DATA SUPPLIED =>
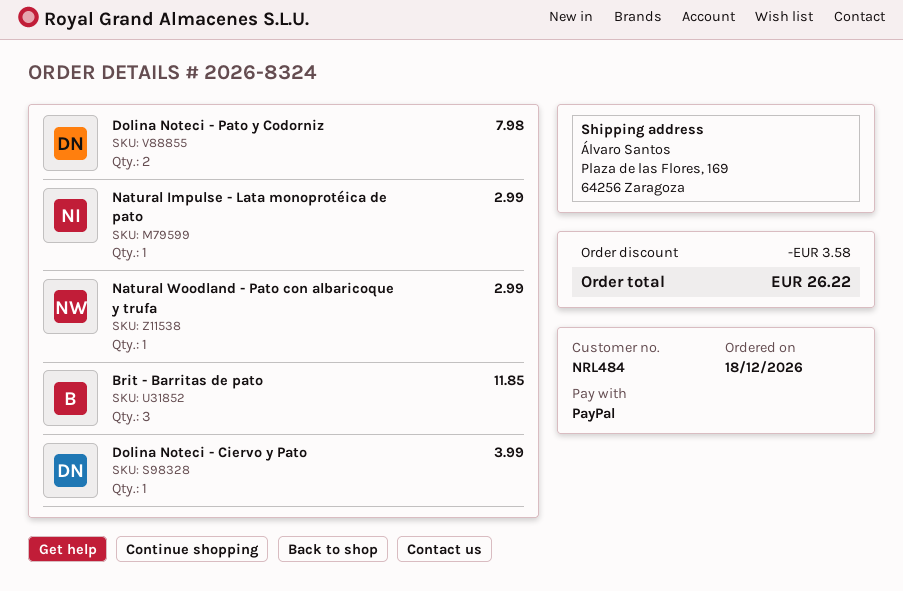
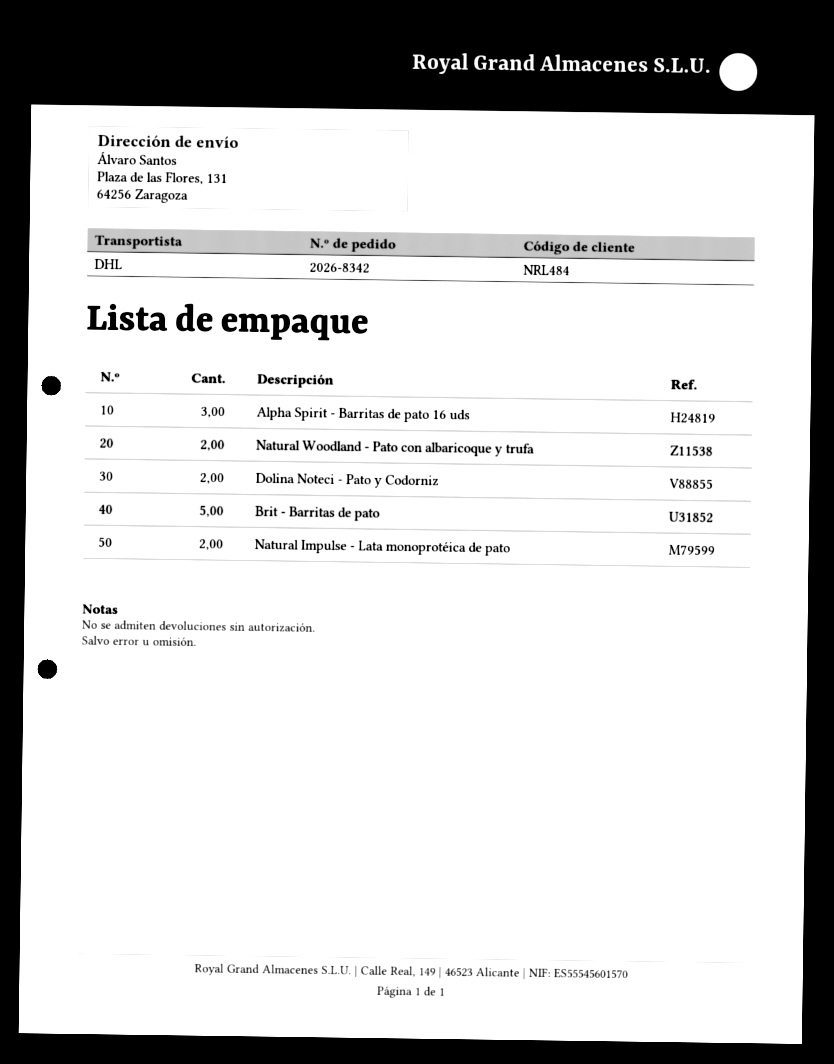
order number: 2026-8324 -> 2026-8342
ship to: Plaza de las Flores, 169, 64256 Zaragoza -> Plaza de las Flores, 131, 64256 Zaragoza
Natural Impulse - Lata monoprotéica de pato: 1 -> 2
Natural Woodland - Pato con albaricoque y trufa: 1 -> 2
Brit - Barritas de pato: 3 -> 5
Dolina Noteci - Ciervo y Pato: 1 -> none
Alpha Spirit - Barritas de pato 16 uds: none -> 3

ACTIVITY => The answer should hold the lines from the one containing "Brit - Barritas de pato: 3 -> 5" through the end of the entries above, set down exactly, with both ends included.

TASK RESPONSE =>
Brit - Barritas de pato: 3 -> 5
Dolina Noteci - Ciervo y Pato: 1 -> none
Alpha Spirit - Barritas de pato 16 uds: none -> 3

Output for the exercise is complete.